### Your objective
Repeat the data verbatim, images excluded.
■ ■ ■ ■ ■
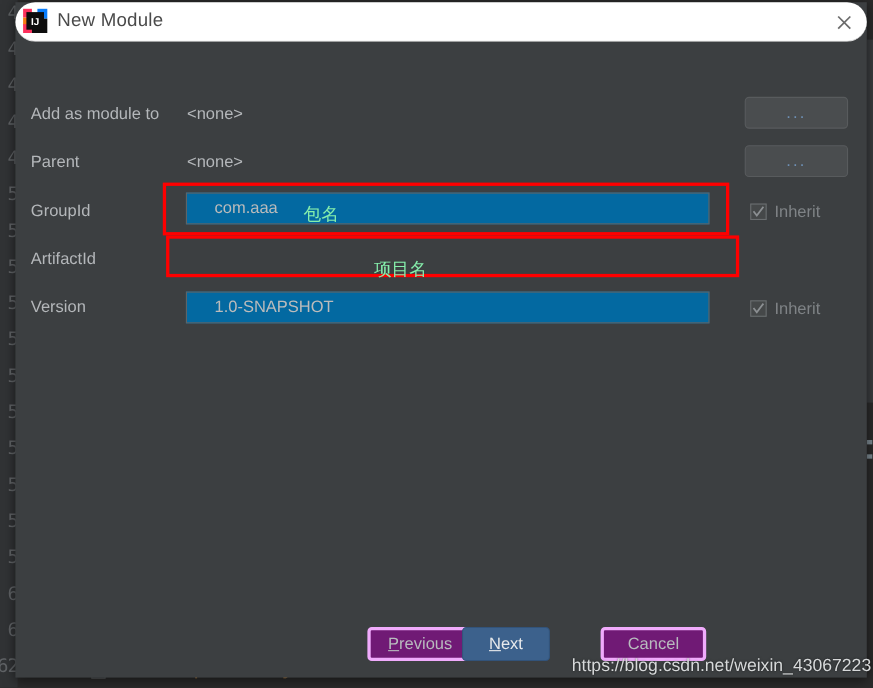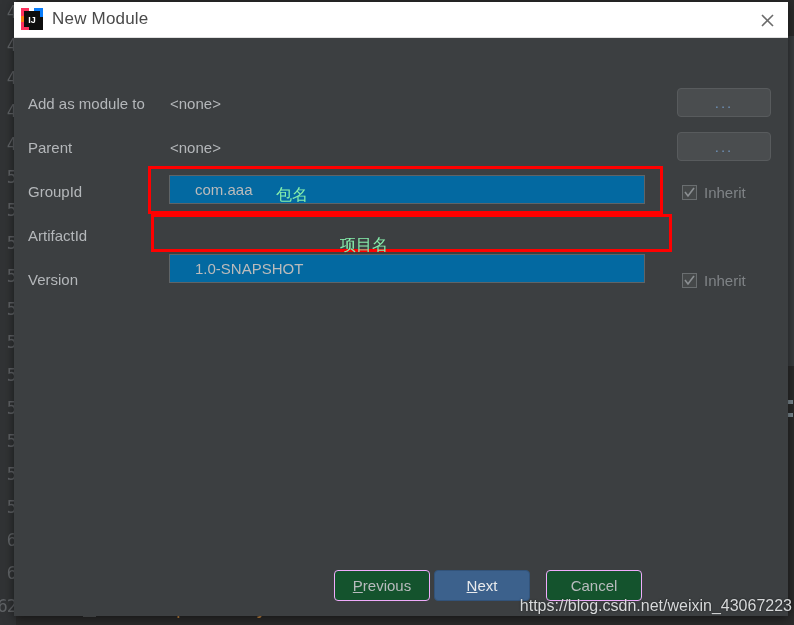"IJ" #title-bar { border-radius: none -> 18px }
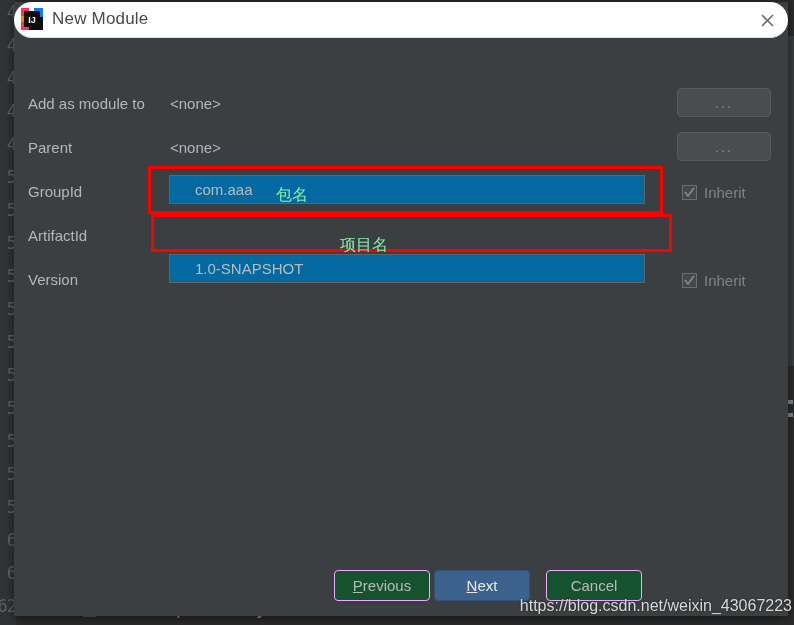"1.0-SNAPSHOT" div.text-field { top: 216px -> 227px }
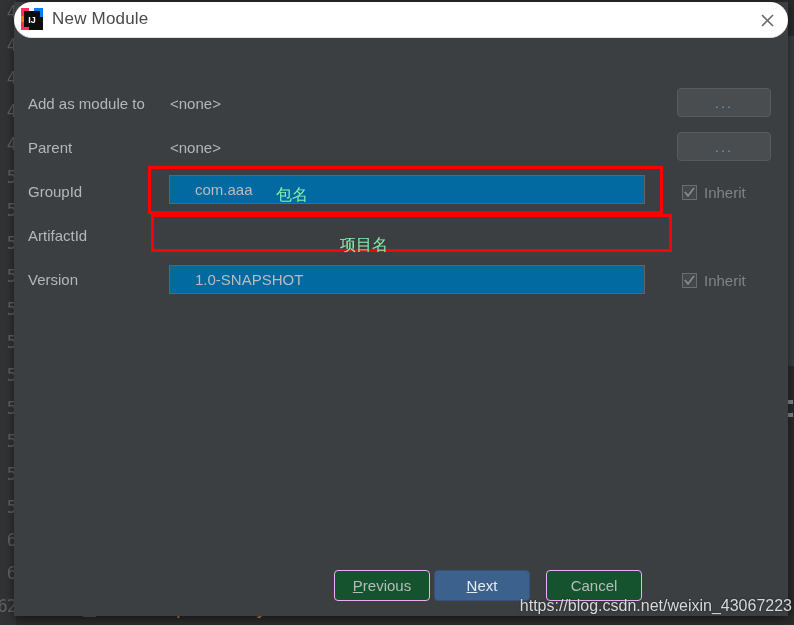"Previous" .dlg-button { background: #14532d -> #701a75; border: 1px solid #f0abfc -> 3px solid #f0abfc }
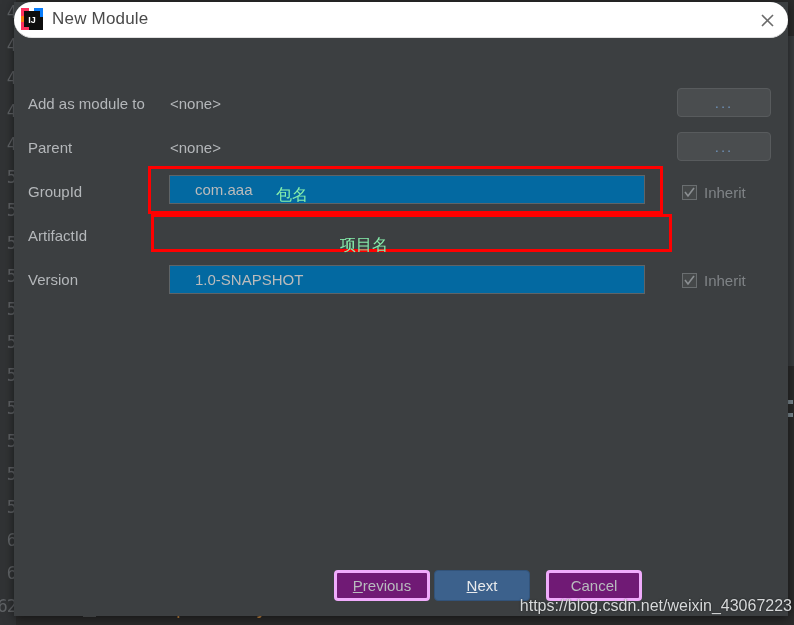"Next" div.dlg-button { left: 420px -> 406px; width: 96px -> 80px }
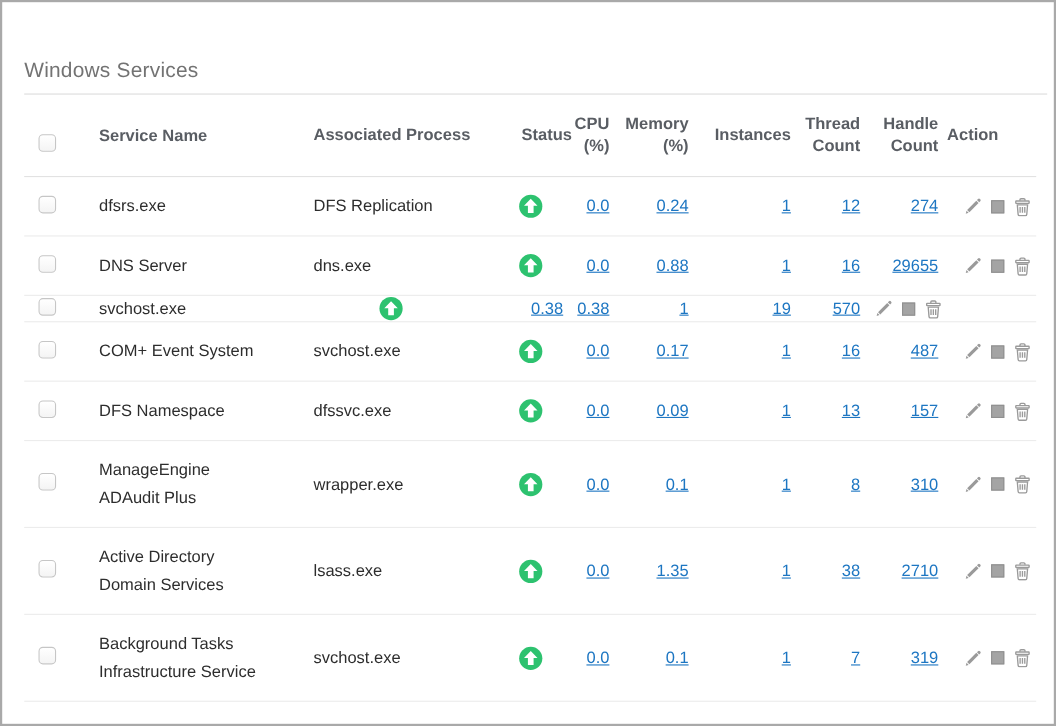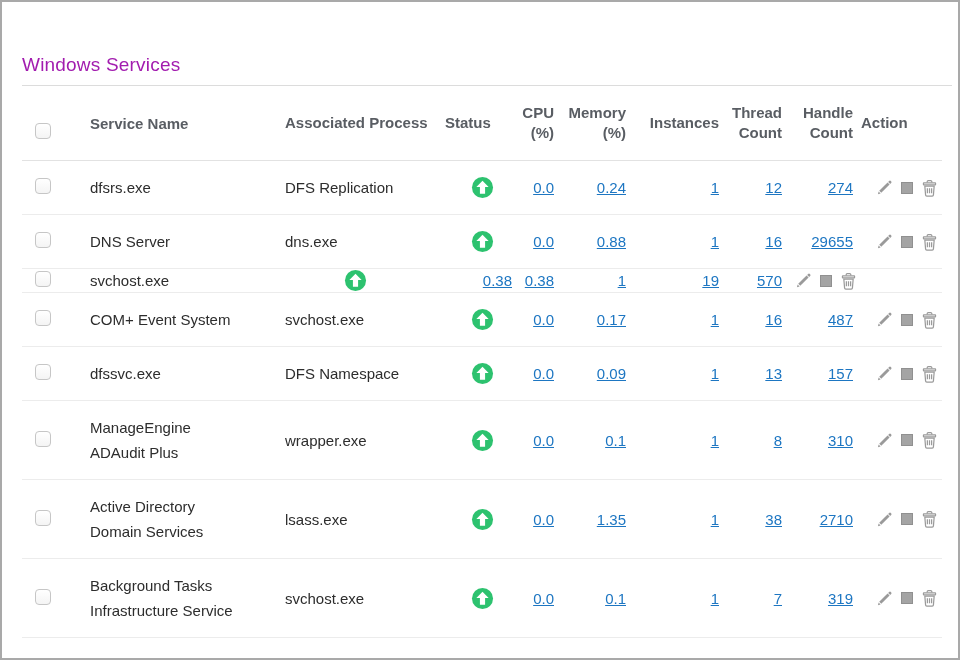"Windows Services" .page-title { color: #a21caf -> #737373 }
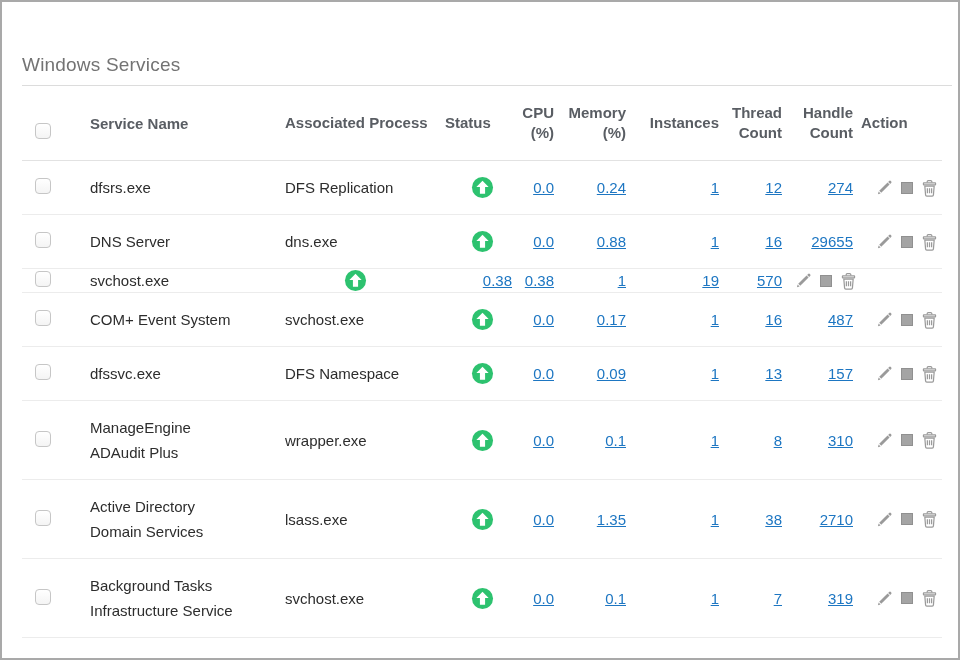"Status" div.th { text-align: left -> right }
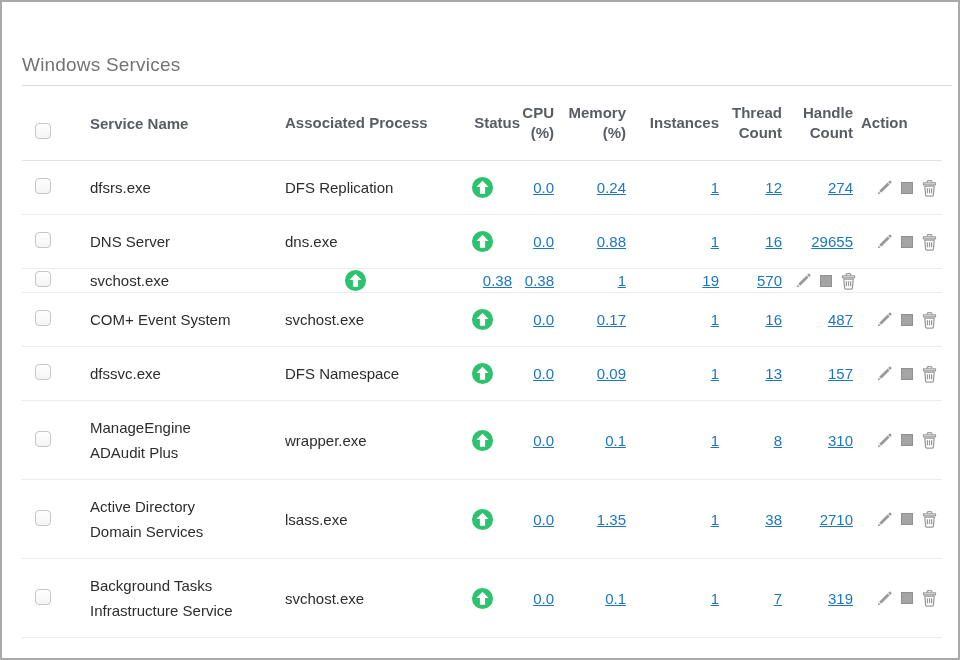"dfssvc.exe" div.td { order: before "DFS Namespace" -> after "DFS Namespace" }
■ ■ ■ ■ ■
### Task result
"IJ" #title-bar { border-radius: none -> 18px }
"1.0-SNAPSHOT" div.text-field { top: 216px -> 227px }
"Previous" .dlg-button { background: #14532d -> #701a75; border: 1px solid #f0abfc -> 3px solid #f0abfc }
"Next" div.dlg-button { left: 420px -> 406px; width: 96px -> 80px }
"Windows Services" .page-title { color: #a21caf -> #737373 }
"Status" div.th { text-align: left -> right }
"dfssvc.exe" div.td { order: before "DFS Namespace" -> after "DFS Namespace" }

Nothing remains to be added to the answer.